In the face of growing concern about issues of student safety and discipline, zero tolerance became a convenient short hand to describe a set of policies that impose a one-size-fits-all disciplinary policy that denies school administrators any discretion in dealing with certain, serious disciplinary infractions such as the sale of drugs or possession of a weapon on school grounds. These policies, which typically result in mandatory suspension or expulsion of the offending student, deny administrators the ability to consider the unique circumstances of each case and each student and to craft an individualized educational and disciplinary response to such behavior.

What has long been suspected by both educational professionals and experienced attorneys has now been confirmed in the recent “Dear Colleague Letter” to school administrators issued by the Departments of Justice and Education. They advised that recent data shows that “exclusionary discipline is applied disproportionately to children of color and students with disabilities…. Our department’s Civil Rights Data Collection shows that African-American students without disabilities are more than three times as likely as their white peers to be expelled or suspended.”

In his public comments accompanying the release of the Dear Colleague Letter, Attorney General Eric Holder provided a stinging rebuke of the underlying policy itself. “Zero tolerance polices—however well intentioned—make students feel unwelcome in their own schools. They disrupt the learning process. And they can have significant and lasting negative effects on the long-term well-being of our young people—increasing their likelihood of future contact with juvenile and criminal justice systems.”

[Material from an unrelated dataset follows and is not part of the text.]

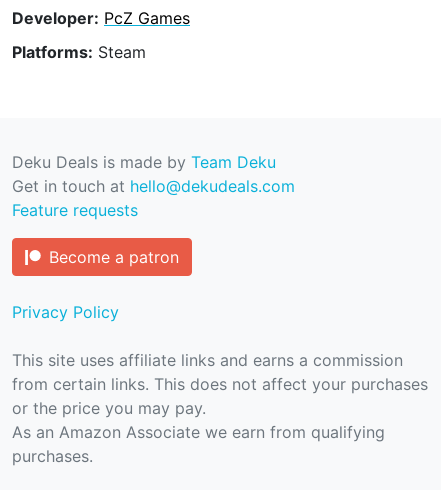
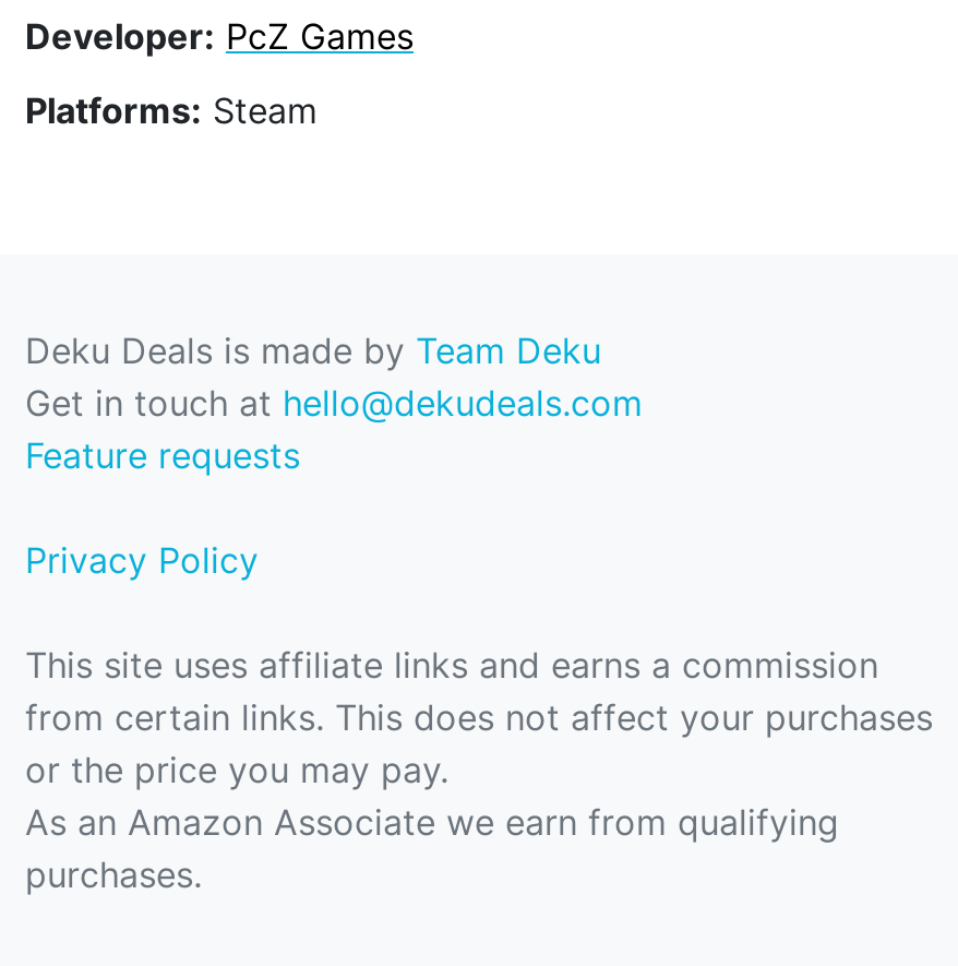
[49,247,179,267] Become a patron -> none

In a clear and unambiguous reference to the legal implications of zero tolerance policies, the Dear Colleague Letter provides an extensive analysis of the legal framework supporting disparate impact claims as a basis for proving illegal and unconstitutional discrimination based on race, color or national origin. It is now clear that state and local boards of education are on notice that zero tolerance discipline policies, no matter how politically satisfying, are seriously flawed and need to be reexamined. Ironically, because state law mandates that certain categories of misconduct result in suspension or expulsion, local boards of education may face a dilemma: either follow state law and suffer a claim of illegal discrimination or attempt to create beneath the radar responses that offer their administrators more discretion in dealing with student misconduct.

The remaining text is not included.